Task prompt: Could you copy every record exactly, leaving the pictures behind?

(Data items)
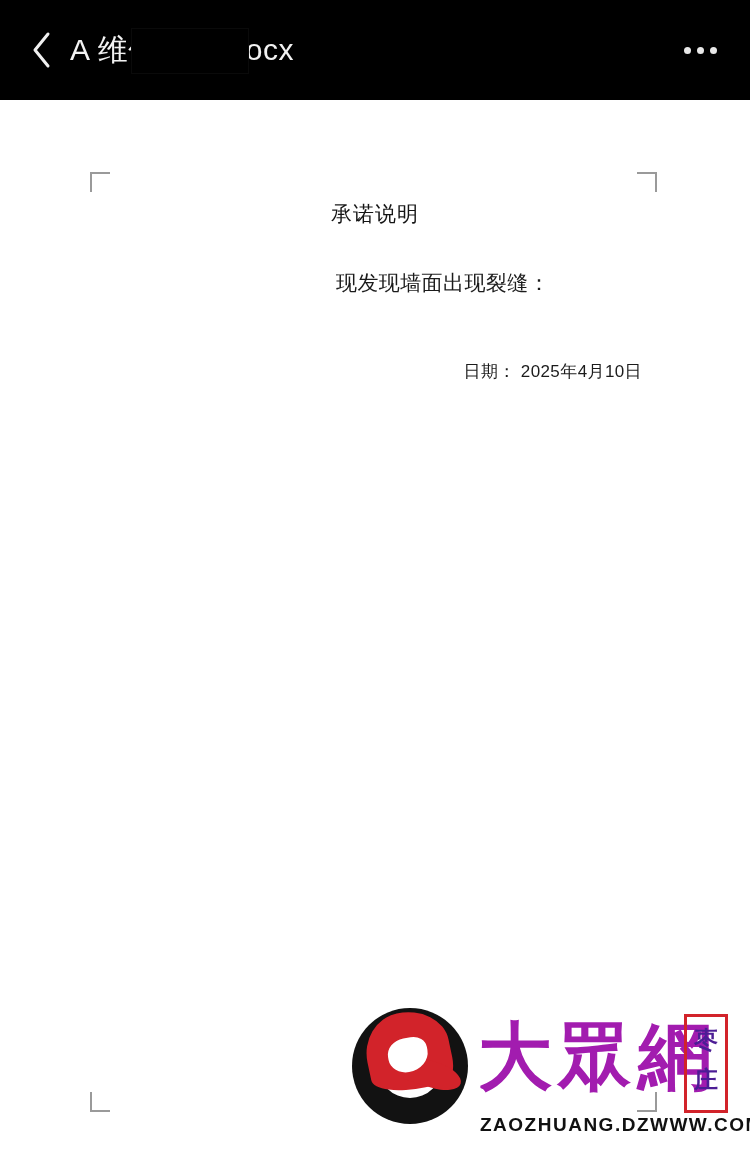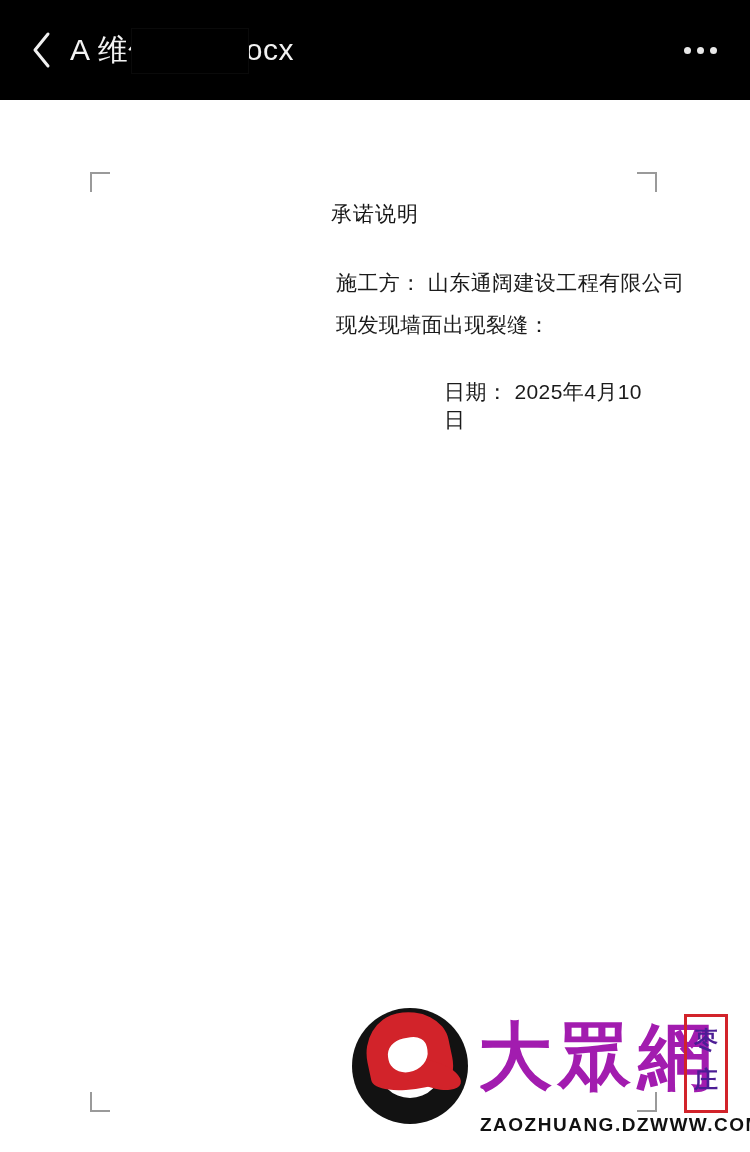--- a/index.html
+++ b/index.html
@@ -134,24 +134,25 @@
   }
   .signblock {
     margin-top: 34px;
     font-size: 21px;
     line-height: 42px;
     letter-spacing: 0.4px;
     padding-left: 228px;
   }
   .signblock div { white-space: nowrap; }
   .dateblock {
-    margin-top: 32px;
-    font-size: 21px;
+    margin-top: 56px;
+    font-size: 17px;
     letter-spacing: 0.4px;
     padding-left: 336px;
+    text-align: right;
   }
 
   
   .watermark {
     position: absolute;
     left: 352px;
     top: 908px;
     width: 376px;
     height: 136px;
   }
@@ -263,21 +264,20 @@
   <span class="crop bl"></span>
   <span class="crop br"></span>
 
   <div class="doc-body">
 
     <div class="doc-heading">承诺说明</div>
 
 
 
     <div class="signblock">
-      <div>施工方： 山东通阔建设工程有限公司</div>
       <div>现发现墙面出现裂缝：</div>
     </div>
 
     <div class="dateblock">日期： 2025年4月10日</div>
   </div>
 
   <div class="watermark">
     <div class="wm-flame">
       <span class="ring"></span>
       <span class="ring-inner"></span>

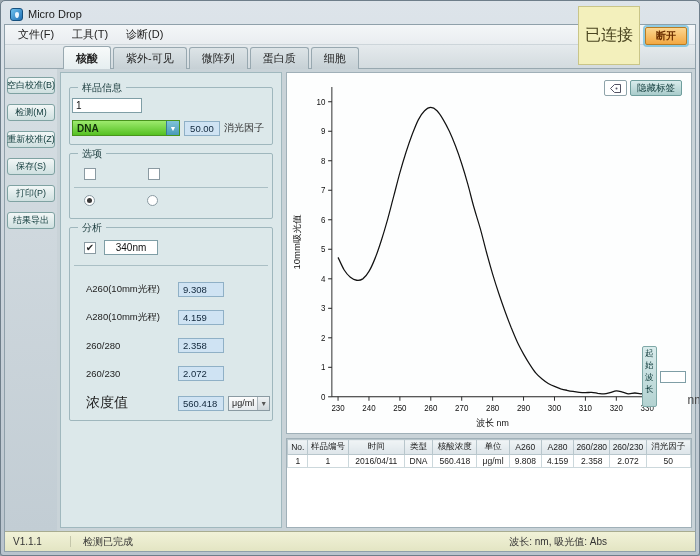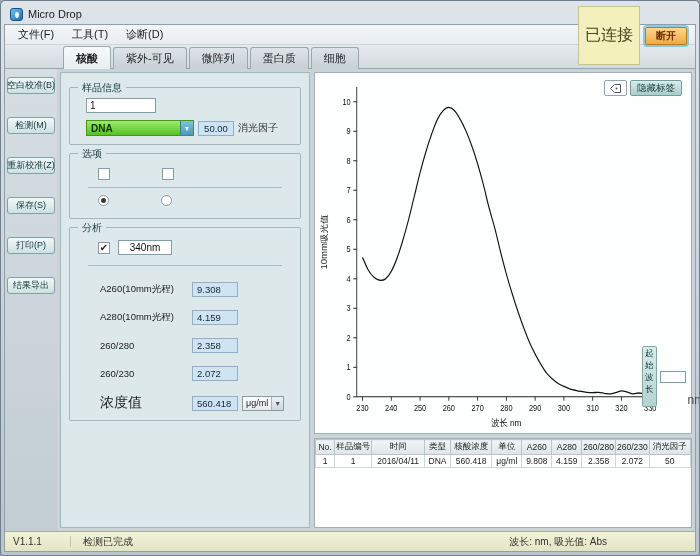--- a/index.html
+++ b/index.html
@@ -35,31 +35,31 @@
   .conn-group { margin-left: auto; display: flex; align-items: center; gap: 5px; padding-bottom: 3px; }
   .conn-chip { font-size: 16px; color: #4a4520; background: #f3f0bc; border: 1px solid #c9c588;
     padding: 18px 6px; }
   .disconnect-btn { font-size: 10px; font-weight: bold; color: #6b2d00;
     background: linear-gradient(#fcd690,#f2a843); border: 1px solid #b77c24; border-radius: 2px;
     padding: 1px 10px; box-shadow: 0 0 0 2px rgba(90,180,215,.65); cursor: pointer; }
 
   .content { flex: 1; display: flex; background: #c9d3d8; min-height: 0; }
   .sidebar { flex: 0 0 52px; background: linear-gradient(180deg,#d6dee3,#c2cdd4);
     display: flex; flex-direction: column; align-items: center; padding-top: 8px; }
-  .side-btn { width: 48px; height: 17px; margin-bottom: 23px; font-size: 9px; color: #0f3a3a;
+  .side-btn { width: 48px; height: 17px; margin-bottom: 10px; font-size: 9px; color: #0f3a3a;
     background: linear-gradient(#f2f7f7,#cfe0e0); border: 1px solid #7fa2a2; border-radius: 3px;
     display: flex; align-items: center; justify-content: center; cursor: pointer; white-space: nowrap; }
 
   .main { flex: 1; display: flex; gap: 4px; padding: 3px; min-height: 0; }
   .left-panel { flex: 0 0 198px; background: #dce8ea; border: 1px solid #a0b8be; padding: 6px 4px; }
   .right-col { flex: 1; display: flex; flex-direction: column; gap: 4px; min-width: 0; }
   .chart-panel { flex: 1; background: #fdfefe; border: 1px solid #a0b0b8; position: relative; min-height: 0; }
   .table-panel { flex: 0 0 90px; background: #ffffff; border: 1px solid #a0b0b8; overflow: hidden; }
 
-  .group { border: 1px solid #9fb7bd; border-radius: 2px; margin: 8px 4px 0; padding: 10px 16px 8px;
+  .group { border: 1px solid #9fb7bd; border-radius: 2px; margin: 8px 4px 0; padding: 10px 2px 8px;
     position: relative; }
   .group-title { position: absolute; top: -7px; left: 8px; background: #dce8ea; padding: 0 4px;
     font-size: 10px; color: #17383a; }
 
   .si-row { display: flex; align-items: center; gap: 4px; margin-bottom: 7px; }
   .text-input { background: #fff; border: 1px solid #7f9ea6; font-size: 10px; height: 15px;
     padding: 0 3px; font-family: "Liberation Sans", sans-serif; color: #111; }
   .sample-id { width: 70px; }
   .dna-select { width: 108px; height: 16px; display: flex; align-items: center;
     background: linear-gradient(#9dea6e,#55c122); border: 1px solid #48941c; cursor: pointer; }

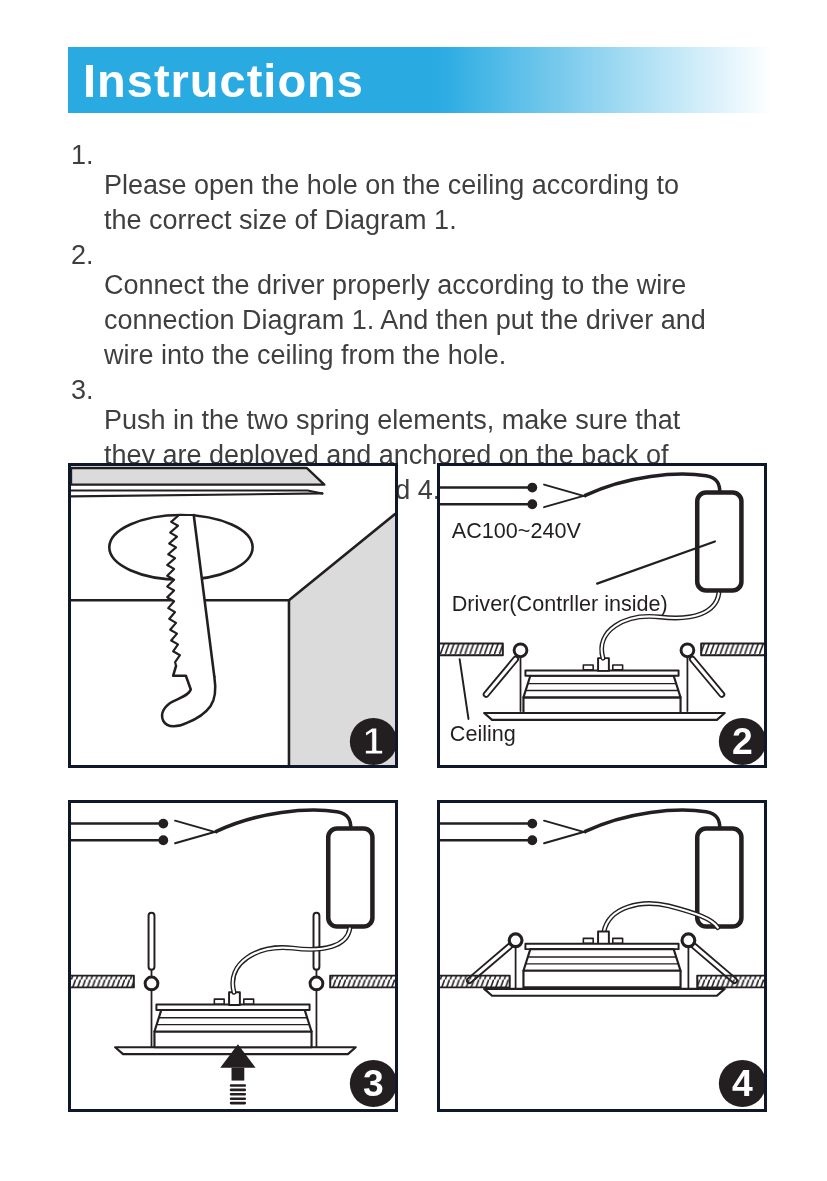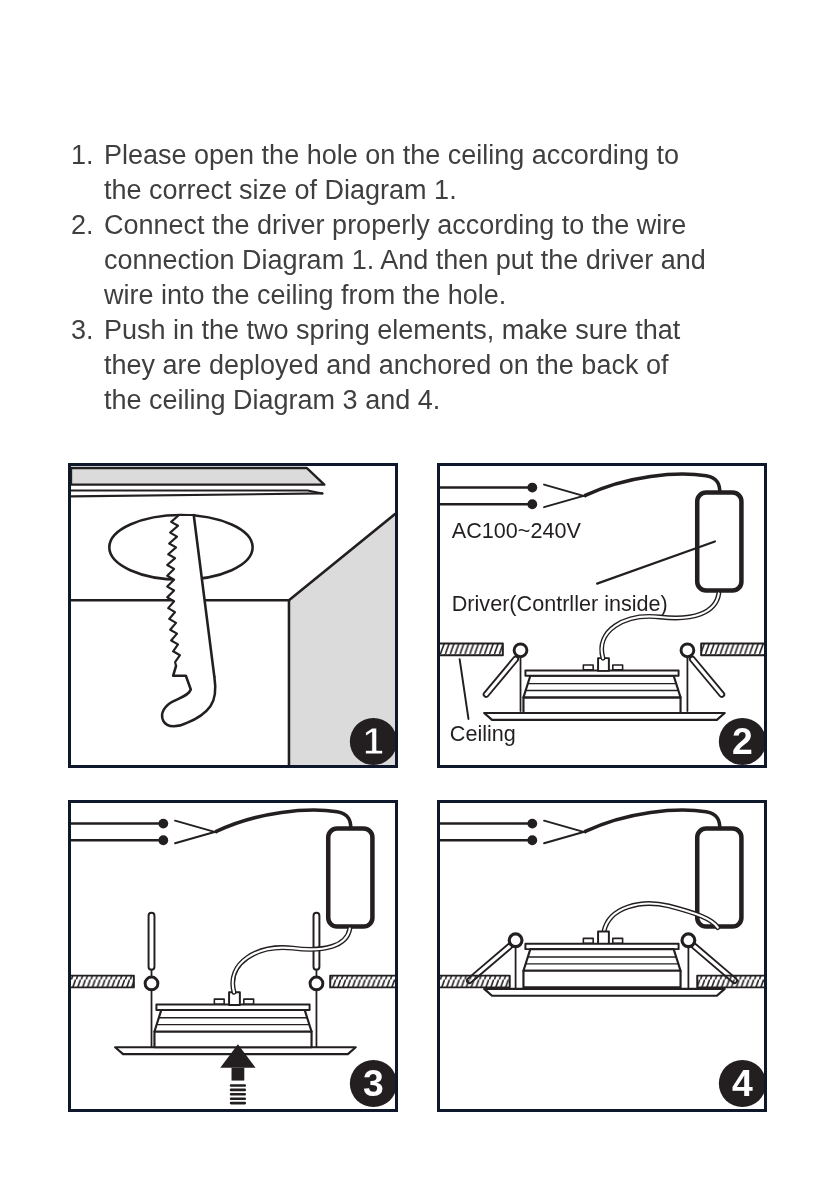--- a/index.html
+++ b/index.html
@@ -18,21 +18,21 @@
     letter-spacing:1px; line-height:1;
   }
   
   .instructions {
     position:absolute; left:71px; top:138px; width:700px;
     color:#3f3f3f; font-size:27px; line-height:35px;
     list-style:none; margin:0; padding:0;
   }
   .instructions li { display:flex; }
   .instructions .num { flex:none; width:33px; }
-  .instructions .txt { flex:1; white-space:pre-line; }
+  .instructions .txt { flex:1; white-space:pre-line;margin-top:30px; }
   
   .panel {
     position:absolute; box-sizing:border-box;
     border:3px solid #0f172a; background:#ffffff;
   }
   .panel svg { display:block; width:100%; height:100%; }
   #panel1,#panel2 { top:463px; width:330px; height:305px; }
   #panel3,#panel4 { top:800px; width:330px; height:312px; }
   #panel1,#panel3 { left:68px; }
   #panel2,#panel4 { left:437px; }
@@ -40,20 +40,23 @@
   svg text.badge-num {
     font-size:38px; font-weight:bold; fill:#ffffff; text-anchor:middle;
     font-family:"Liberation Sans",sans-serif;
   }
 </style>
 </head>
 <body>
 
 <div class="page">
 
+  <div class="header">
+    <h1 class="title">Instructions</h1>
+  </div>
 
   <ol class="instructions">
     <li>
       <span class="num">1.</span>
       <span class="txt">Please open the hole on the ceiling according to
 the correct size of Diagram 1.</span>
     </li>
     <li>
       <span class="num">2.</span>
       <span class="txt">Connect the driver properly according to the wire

Result below:
--- a/index.html
+++ b/index.html
@@ -134,24 +134,25 @@
   }
   .signblock {
     margin-top: 34px;
     font-size: 21px;
     line-height: 42px;
     letter-spacing: 0.4px;
     padding-left: 228px;
   }
   .signblock div { white-space: nowrap; }
   .dateblock {
-    margin-top: 32px;
-    font-size: 21px;
+    margin-top: 56px;
+    font-size: 17px;
     letter-spacing: 0.4px;
     padding-left: 336px;
+    text-align: right;
   }
 
   
   .watermark {
     position: absolute;
     left: 352px;
     top: 908px;
     width: 376px;
     height: 136px;
   }
@@ -263,21 +264,20 @@
   <span class="crop bl"></span>
   <span class="crop br"></span>
 
   <div class="doc-body">
 
     <div class="doc-heading">承诺说明</div>
 
 
 
     <div class="signblock">
-      <div>施工方： 山东通阔建设工程有限公司</div>
       <div>现发现墙面出现裂缝：</div>
     </div>
 
     <div class="dateblock">日期： 2025年4月10日</div>
   </div>
 
   <div class="watermark">
     <div class="wm-flame">
       <span class="ring"></span>
       <span class="ring-inner"></span>

--- a/index.html
+++ b/index.html
@@ -35,31 +35,31 @@
   .conn-group { margin-left: auto; display: flex; align-items: center; gap: 5px; padding-bottom: 3px; }
   .conn-chip { font-size: 16px; color: #4a4520; background: #f3f0bc; border: 1px solid #c9c588;
     padding: 18px 6px; }
   .disconnect-btn { font-size: 10px; font-weight: bold; color: #6b2d00;
     background: linear-gradient(#fcd690,#f2a843); border: 1px solid #b77c24; border-radius: 2px;
     padding: 1px 10px; box-shadow: 0 0 0 2px rgba(90,180,215,.65); cursor: pointer; }
 
   .content { flex: 1; display: flex; background: #c9d3d8; min-height: 0; }
   .sidebar { flex: 0 0 52px; background: linear-gradient(180deg,#d6dee3,#c2cdd4);
     display: flex; flex-direction: column; align-items: center; padding-top: 8px; }
-  .side-btn { width: 48px; height: 17px; margin-bottom: 23px; font-size: 9px; color: #0f3a3a;
+  .side-btn { width: 48px; height: 17px; margin-bottom: 10px; font-size: 9px; color: #0f3a3a;
     background: linear-gradient(#f2f7f7,#cfe0e0); border: 1px solid #7fa2a2; border-radius: 3px;
     display: flex; align-items: center; justify-content: center; cursor: pointer; white-space: nowrap; }
 
   .main { flex: 1; display: flex; gap: 4px; padding: 3px; min-height: 0; }
   .left-panel { flex: 0 0 198px; background: #dce8ea; border: 1px solid #a0b8be; padding: 6px 4px; }
   .right-col { flex: 1; display: flex; flex-direction: column; gap: 4px; min-width: 0; }
   .chart-panel { flex: 1; background: #fdfefe; border: 1px solid #a0b0b8; position: relative; min-height: 0; }
   .table-panel { flex: 0 0 90px; background: #ffffff; border: 1px solid #a0b0b8; overflow: hidden; }
 
-  .group { border: 1px solid #9fb7bd; border-radius: 2px; margin: 8px 4px 0; padding: 10px 16px 8px;
+  .group { border: 1px solid #9fb7bd; border-radius: 2px; margin: 8px 4px 0; padding: 10px 2px 8px;
     position: relative; }
   .group-title { position: absolute; top: -7px; left: 8px; background: #dce8ea; padding: 0 4px;
     font-size: 10px; color: #17383a; }
 
   .si-row { display: flex; align-items: center; gap: 4px; margin-bottom: 7px; }
   .text-input { background: #fff; border: 1px solid #7f9ea6; font-size: 10px; height: 15px;
     padding: 0 3px; font-family: "Liberation Sans", sans-serif; color: #111; }
   .sample-id { width: 70px; }
   .dna-select { width: 108px; height: 16px; display: flex; align-items: center;
     background: linear-gradient(#9dea6e,#55c122); border: 1px solid #48941c; cursor: pointer; }

--- a/index.html
+++ b/index.html
@@ -18,21 +18,21 @@
     letter-spacing:1px; line-height:1;
   }
   
   .instructions {
     position:absolute; left:71px; top:138px; width:700px;
     color:#3f3f3f; font-size:27px; line-height:35px;
     list-style:none; margin:0; padding:0;
   }
   .instructions li { display:flex; }
   .instructions .num { flex:none; width:33px; }
-  .instructions .txt { flex:1; white-space:pre-line; }
+  .instructions .txt { flex:1; white-space:pre-line;margin-top:30px; }
   
   .panel {
     position:absolute; box-sizing:border-box;
     border:3px solid #0f172a; background:#ffffff;
   }
   .panel svg { display:block; width:100%; height:100%; }
   #panel1,#panel2 { top:463px; width:330px; height:305px; }
   #panel3,#panel4 { top:800px; width:330px; height:312px; }
   #panel1,#panel3 { left:68px; }
   #panel2,#panel4 { left:437px; }
@@ -40,20 +40,23 @@
   svg text.badge-num {
     font-size:38px; font-weight:bold; fill:#ffffff; text-anchor:middle;
     font-family:"Liberation Sans",sans-serif;
   }
 </style>
 </head>
 <body>
 
 <div class="page">
 
+  <div class="header">
+    <h1 class="title">Instructions</h1>
+  </div>
 
   <ol class="instructions">
     <li>
       <span class="num">1.</span>
       <span class="txt">Please open the hole on the ceiling according to
 the correct size of Diagram 1.</span>
     </li>
     <li>
       <span class="num">2.</span>
       <span class="txt">Connect the driver properly according to the wire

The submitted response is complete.